DATA SUPPLIED:
____

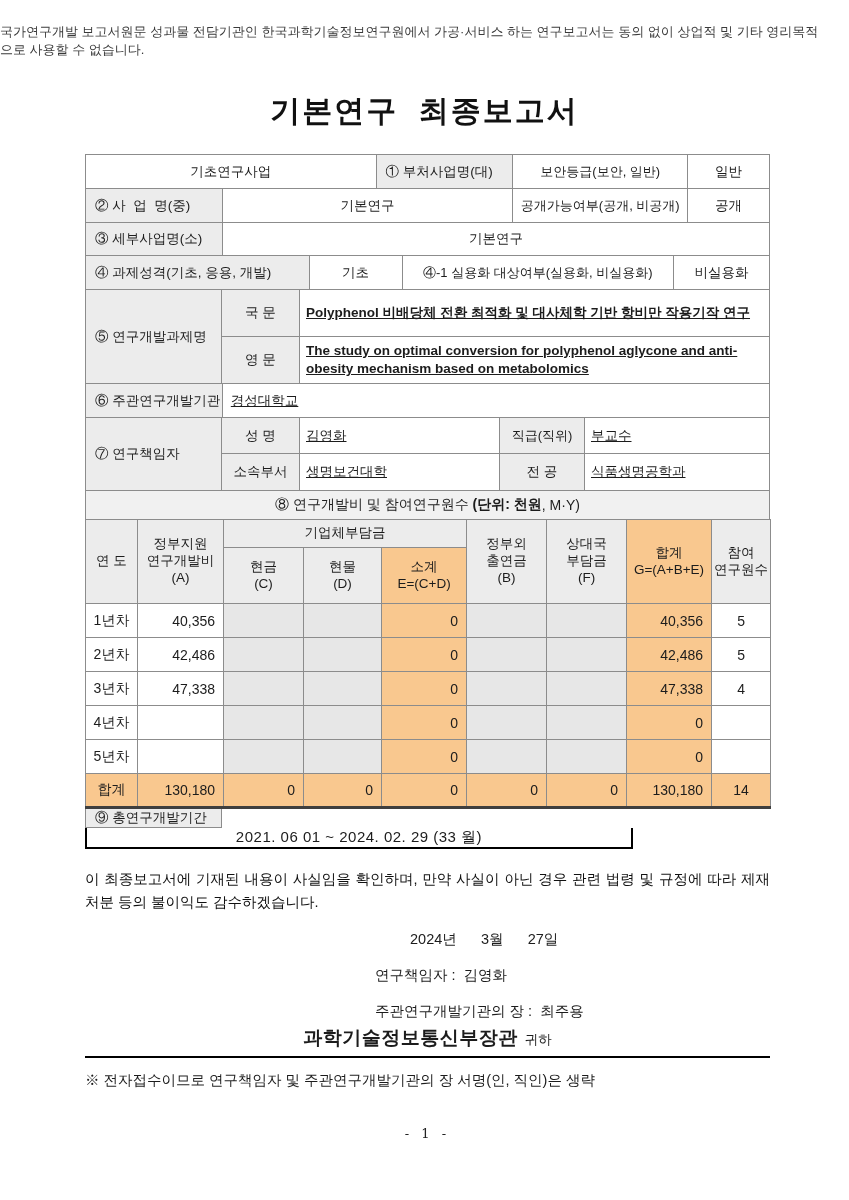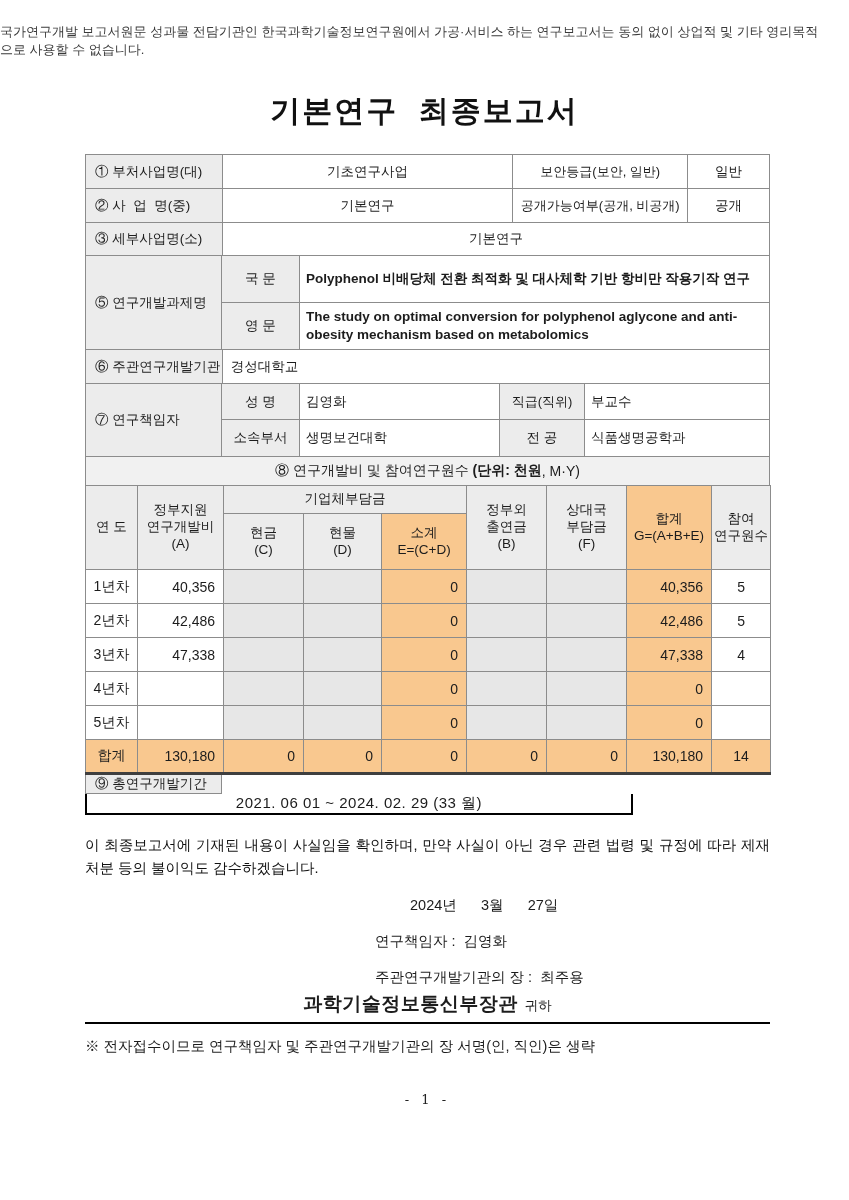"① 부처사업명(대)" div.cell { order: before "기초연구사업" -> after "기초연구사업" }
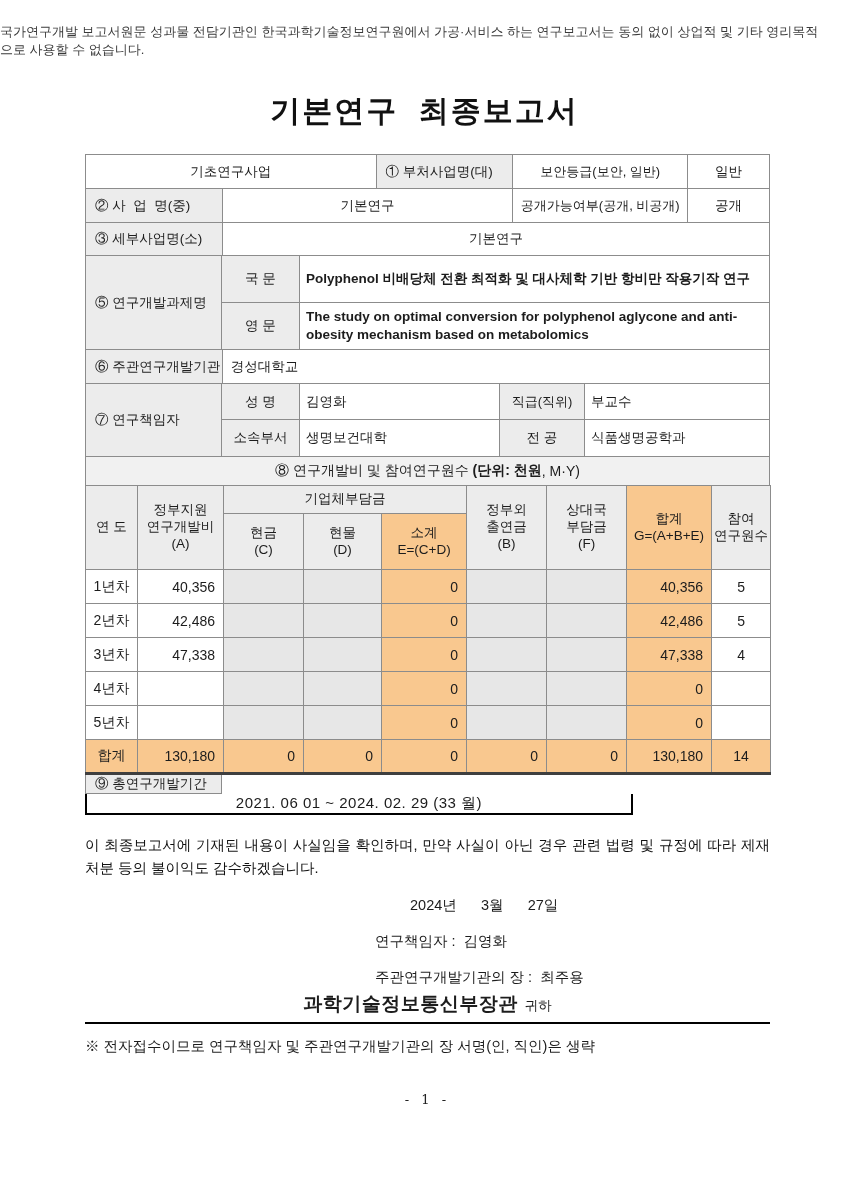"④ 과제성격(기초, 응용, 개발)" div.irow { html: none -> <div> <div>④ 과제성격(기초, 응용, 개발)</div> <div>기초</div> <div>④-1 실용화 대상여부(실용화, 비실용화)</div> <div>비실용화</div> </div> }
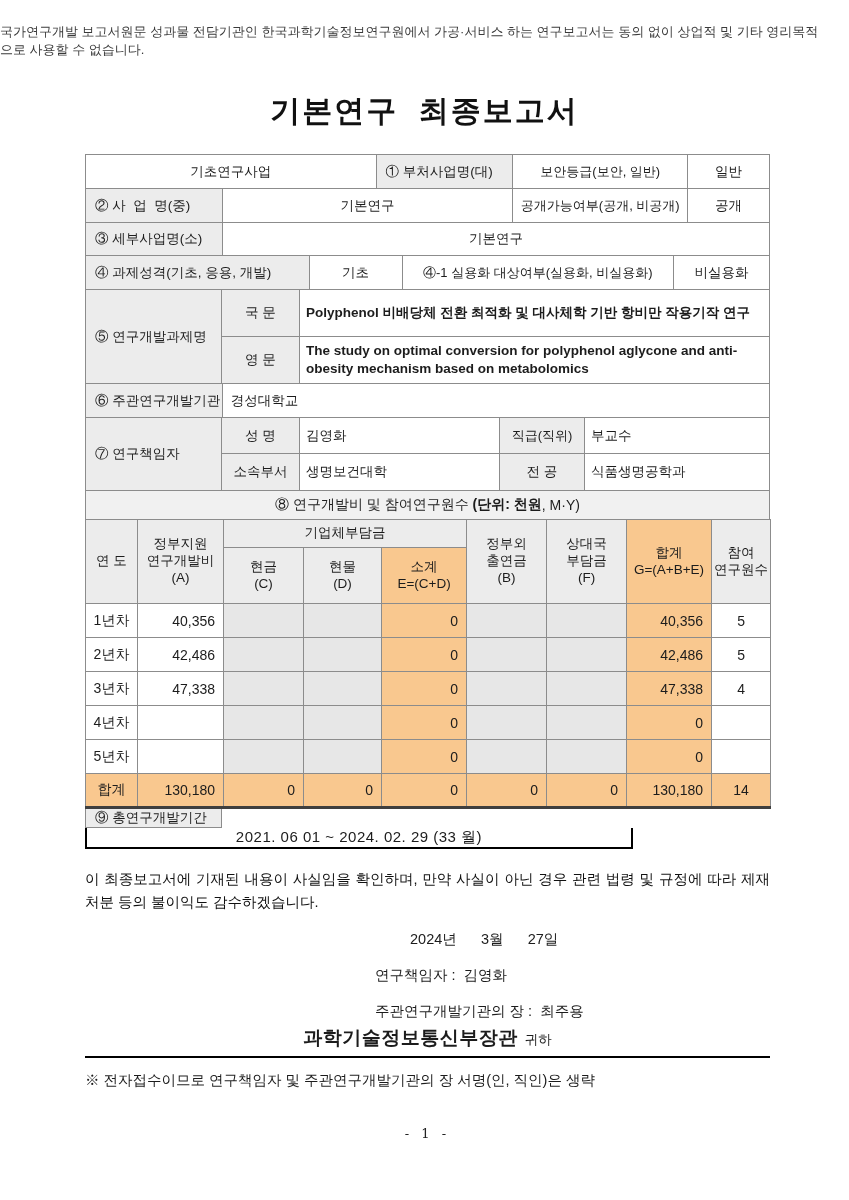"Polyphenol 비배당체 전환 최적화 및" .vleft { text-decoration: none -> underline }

____

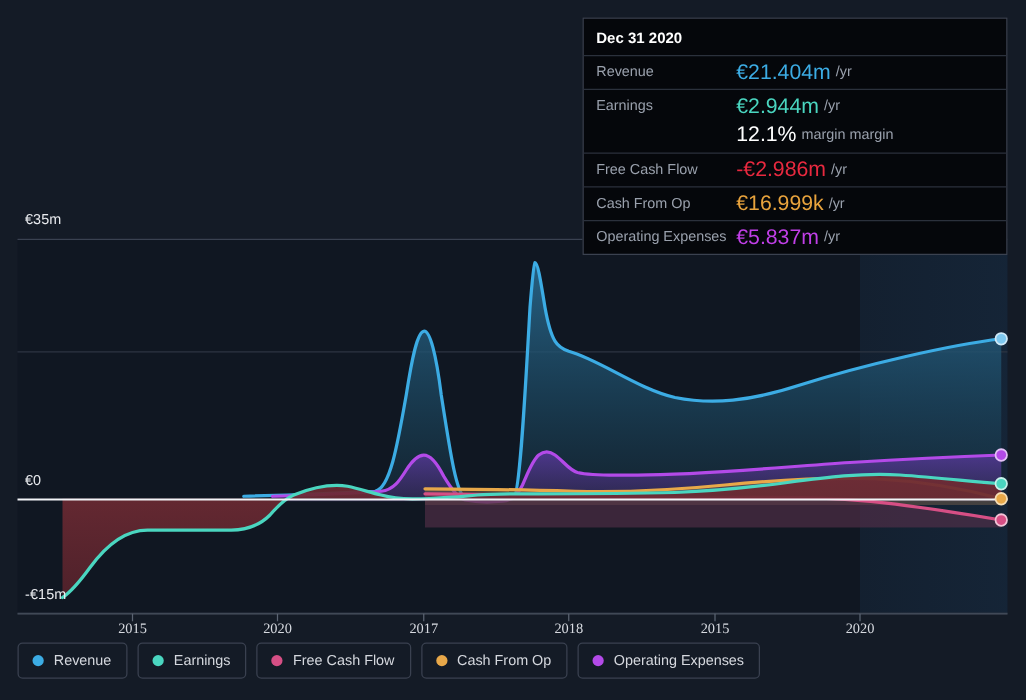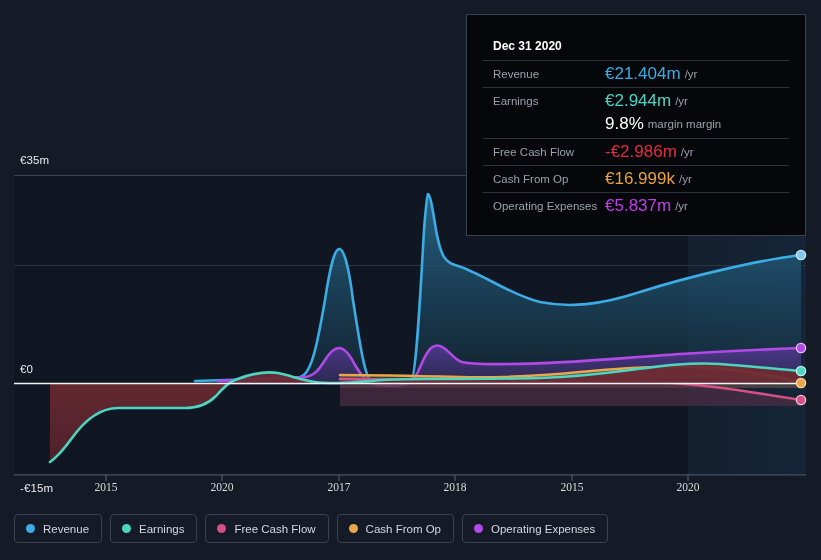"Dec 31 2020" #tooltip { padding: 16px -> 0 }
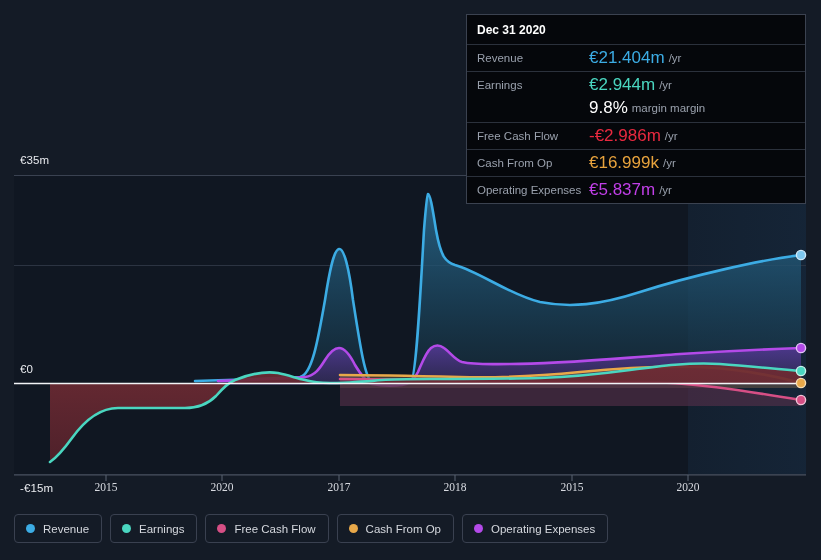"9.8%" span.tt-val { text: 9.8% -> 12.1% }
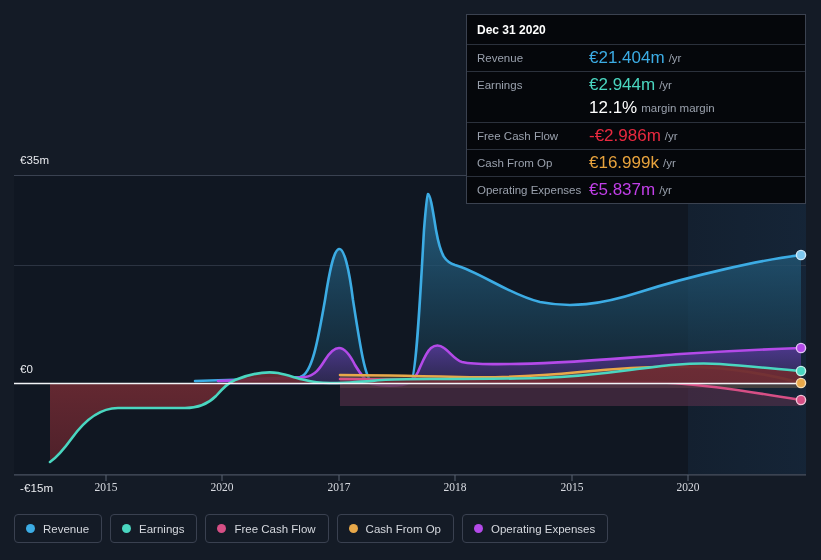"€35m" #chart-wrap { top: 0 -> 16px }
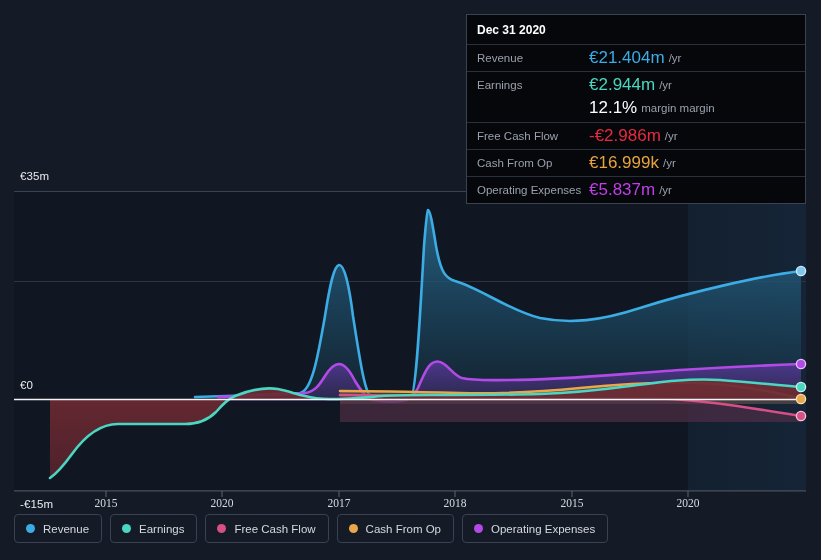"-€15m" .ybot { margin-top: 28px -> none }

____

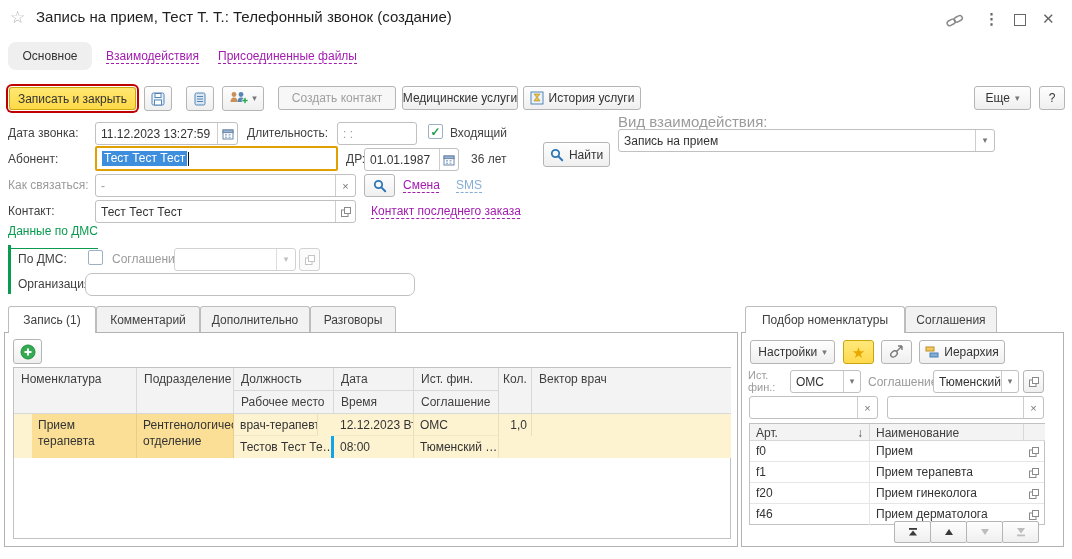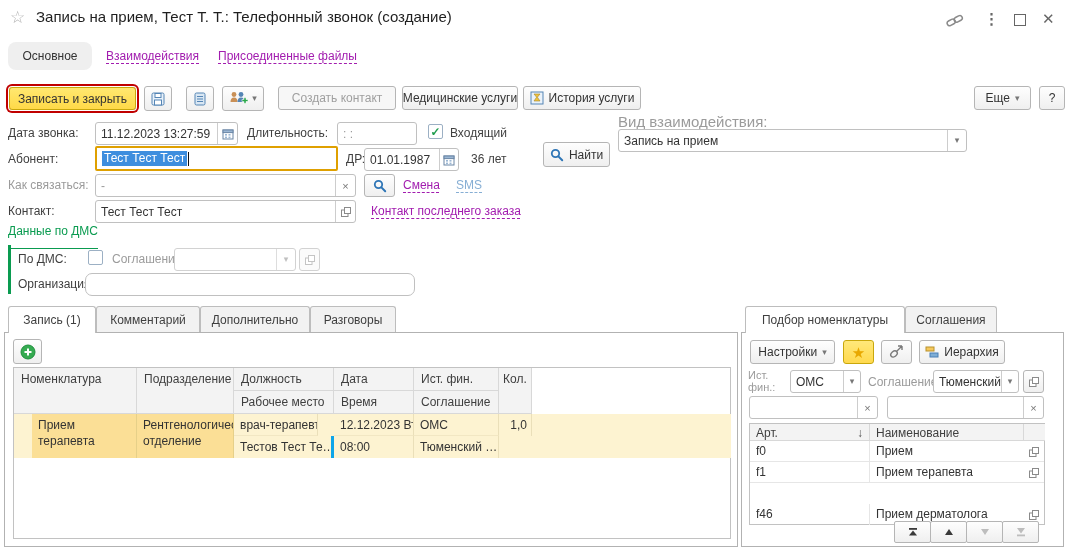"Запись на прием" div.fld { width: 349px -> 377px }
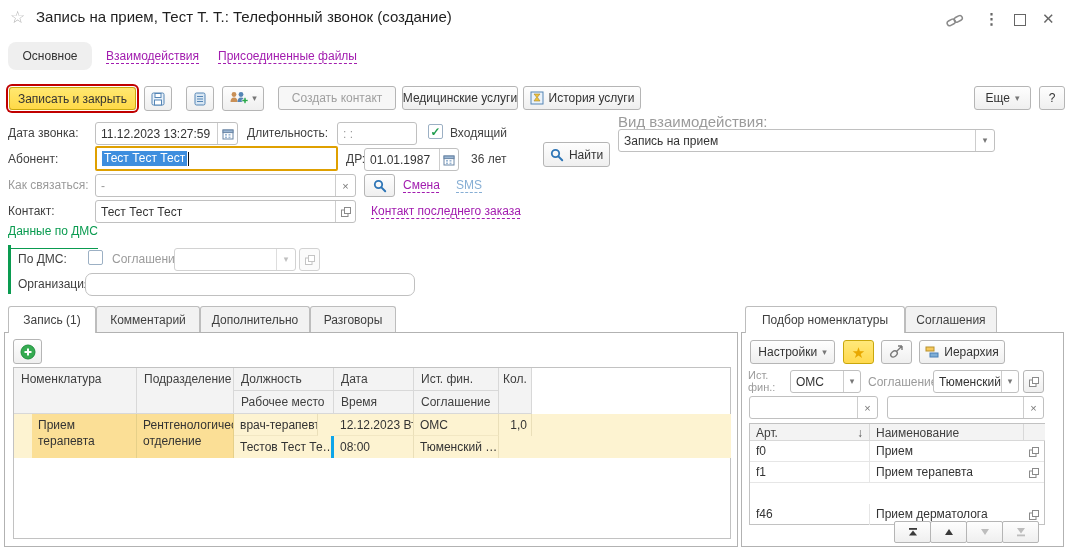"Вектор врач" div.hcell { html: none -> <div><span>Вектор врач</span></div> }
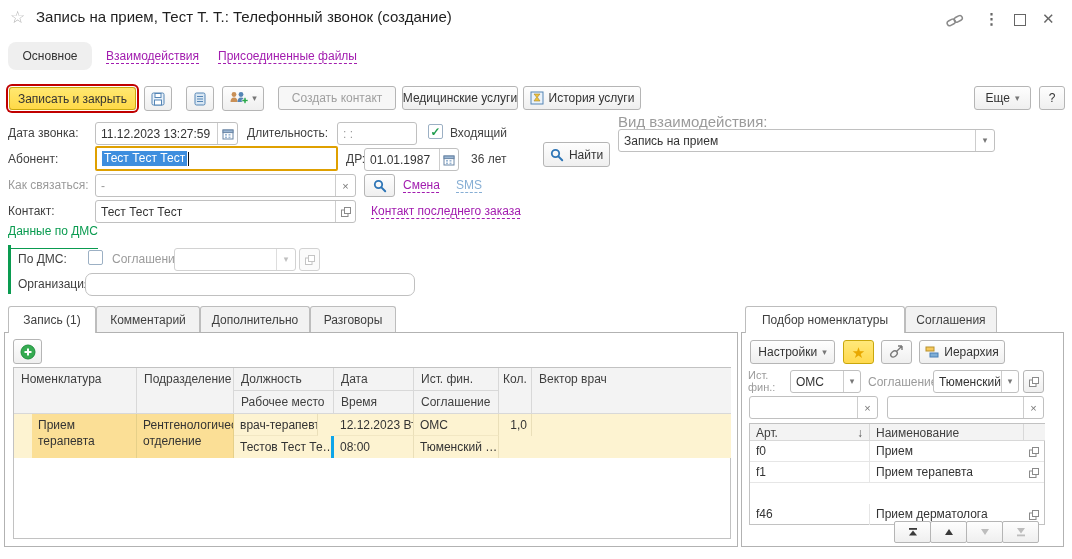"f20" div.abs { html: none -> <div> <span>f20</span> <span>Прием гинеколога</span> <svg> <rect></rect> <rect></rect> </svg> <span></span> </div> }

____

TASK BRIEF: Copy out the lines above from the line containing "none -> <div><span>Вектор" through the line containing "-> <div> <span>f20</span>", exactly, and keep the pictures out.

SOLUTION:
"Вектор врач" div.hcell { html: none -> <div><span>Вектор врач</span></div> }
"f20" div.abs { html: none -> <div> <span>f20</span> <span>Прием гинеколога</span> <svg> <rect></rect> <rect></rect> </svg> <span></span> </div> }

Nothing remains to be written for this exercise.